Practice Areas
Serving the Greater Tampa Bay Area
ESTATE LAW
Estate planning is a process. It involves people--your family, other individuals and in many cases charitable organizations of your choice. It also involves your assets and all the various forms of ownership and title that those assets may take. As you plan your estate, you will consider: • How your assets will be managed for your benefit if you are unable to do so • When certain assets will be transferred to others, either during your lifetime, at your death, or sometime after your death • To whom those assets will pass Estate planning also addresses your welfare and needs, planning for your own personal care and health care if you are no longer able to care for yourself. Like many people, you may at first think that estate planning is simply the writing of a will. But it encompasses much more. As you will see, estate planning may involve financial, tax, medical and business planning. A will is one part of that planning process, but other documents are needed to fully address your estate planning needs. The purpose of this material is to summarize the estate planning process and how it can address and meet your goals and objectives. As you consider it further, you will realize that estate planning is a dynamic process. Just as people, assets and laws change, it may well be necessary to adjust your estate plan every so often to reflect those changes.
WHAT IS PROBATE?
Probate is the court-supervised process developed under Florida law which has as its goal the transfer of your assets at your death to the beneficiaries set forth in your will, and in the manner prescribed by your will. It also provides for the relatively quick determination of valid claims of any creditors who have claims against your assets at your death. At the beginning of probate administration, a petition is filed with the court, usually by the person or institution named in your will as Personal Representative. After notice is given and a hearing is held, your will is admitted to probate and a Personal Representative is appointed. If you die "intestate" (that is, without a will), your estate is still subject to probate court administration and the person appointed by the court to handle your estate is known as the "administrator." If the assets in your name alone at your death do not include an interest in homestead real estate and have a total value of less than $75,000, then generally the beneficiaries under your will may follow a summary statutory procedure to effect the transfer of those assets pursuant to your will, subject to your debts and expenses, without a formal court-supervised probate administration. Anything over that amount will require a formal court-supervised proceeding.A probate has advantages and disadvantages. The probate court is accustomed to resolving disputes about the distribution of your assets in a relatively expeditious fashion and in accordance with defined rules. In addition, you are assured that the actions and accountings of your Personal Representative will be reviewed and approved by the probate court. Disadvantages of a probate include its public nature; your estate plan and the value of your assets becomes a public record. Also, because lawyer's fees and Personal Representative's commissions are based upon a statutory fee schedule computed upon the gross (not the net) value of the assets being probated, the expenses may be greater than the expenses incurred by a comparable estate managed and distributed under a living trust. Time can also be a factor; often distributions can be made pursuant to a living trust more quickly than in a probate proceeding.
WHAT IS A WILL?
A will is a traditional legal document which is effective only at your death to: • Name individuals (or charitable organizations) to receive your assets upon your death (either by outright gift or in trust) • Nominate an Personal Representative, appointed and supervised by the probate court, to manage your estate, pay debts and expenses, pay taxes, and distribute your estate in an accountable manner and in accordance with your will • Nominate the guardians of the person and estate of your minor children, to care and provide for your minor children
Assets or interests in property in your name alone at your death will be subject to your will and subject to the administration of the probate court, generally in the county where you reside at your death.

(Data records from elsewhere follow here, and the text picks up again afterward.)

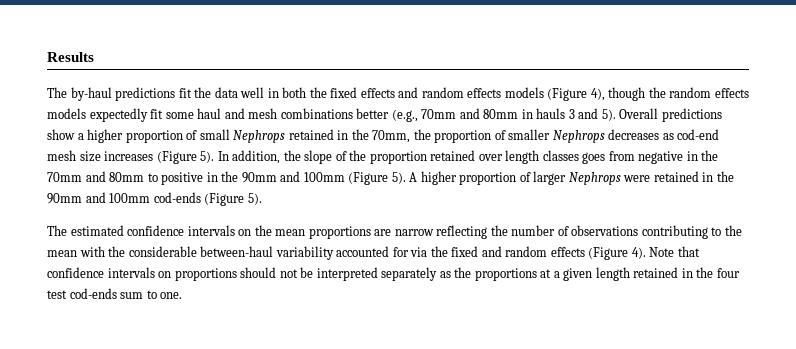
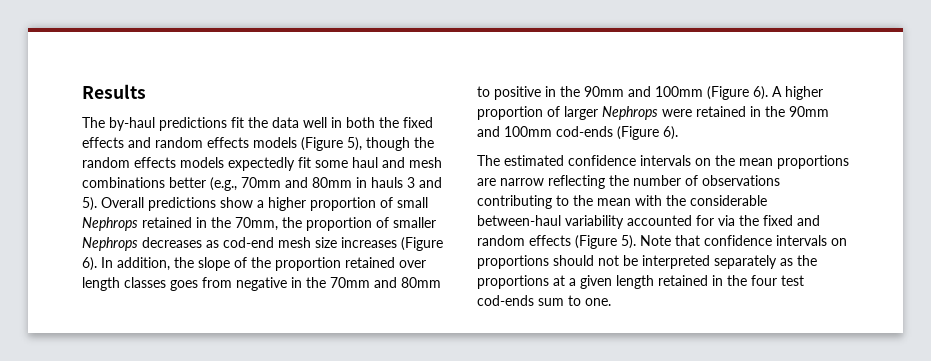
- The by-haul predictions fit the data well in both the fixed effects and random effects models (Figure 4), though the random effects models expectedly fit some haul and mesh combinations better (e.g., 70mm and 80mm in hauls 3 and 5).
+ The by-haul predictions fit the data well in both the fixed effects and random effects models (Figure 5), though the random effects models expectedly fit some haul and mesh combinations better (e.g., 70mm and 80mm in hauls 3 and 5).
- Overall predictions show a higher proportion of small Nephrops retained in the 70mm, the proportion of smaller Nephrops decreases as cod-end mesh size increases (Figure 5).
+ Overall predictions show a higher proportion of small Nephrops retained in the 70mm, the proportion of smaller Nephrops decreases as cod-end mesh size increases (Figure 6).
- In addition, the slope of the proportion retained over length classes goes from negative in the 70mm and 80mm to positive in the 90mm and 100mm (Figure 5).
+ In addition, the slope of the proportion retained over length classes goes from negative in the 70mm and 80mm to positive in the 90mm and 100mm (Figure 6).
- A higher proportion of larger Nephrops were retained in the 90mm and 100mm cod-ends (Figure 5).
+ A higher proportion of larger Nephrops were retained in the 90mm and 100mm cod-ends (Figure 6).
- The estimated confidence intervals on the mean proportions are narrow reflecting the number of observations contributing to the mean with the considerable between-haul variability accounted for via the fixed and random effects (Figure 4).
+ The estimated confidence intervals on the mean proportions are narrow reflecting the number of observations contributing to the mean with the considerable between-haul variability accounted for via the fixed and random effects (Figure 5).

Assets or interests in property in your name alone at your death will be subject to your will and subject to the administration of the probate court, generally in the county where you reside at your death.
WHAT IS A REVOCABLE LIVING TRUST?
A revocable living trust is also commonly referred to as a revocable inter vivos trust, a grantor trust or, simply, a living trust. A living trust may be amended or revoked by the person creating it (commonly known as "trustor," "grantor," or "settlor") at any time during the trustor's lifetime, as long as the trustor is competent. A trust is a written agreement between the individual creating the trust and the person or institution named to manage the assets held in the trust (the "trustee"). In many cases, it is appropriate for you to be the initial trustee of your living trust, until management assistance is anticipated or required, at which point your trust should designate an individual, bank or trust company to act in your place. The terms of the trust become irrevocable upon the trustor's death. Because the trust contains provisions which provide for the distribution of your assets on and after your death, the trust acts as a substitute for your will, and eliminates the need for the probate of your will with respect to those assets which were held in your living trust at your death. You should execute a will even if you have a living trust. That will is usually a "pour over" will which provides for the transfer of any assets held in your name at your death to the trustee of your living trust, so that those assets may be distributed in accordance with your wishes as set forth in your living trust.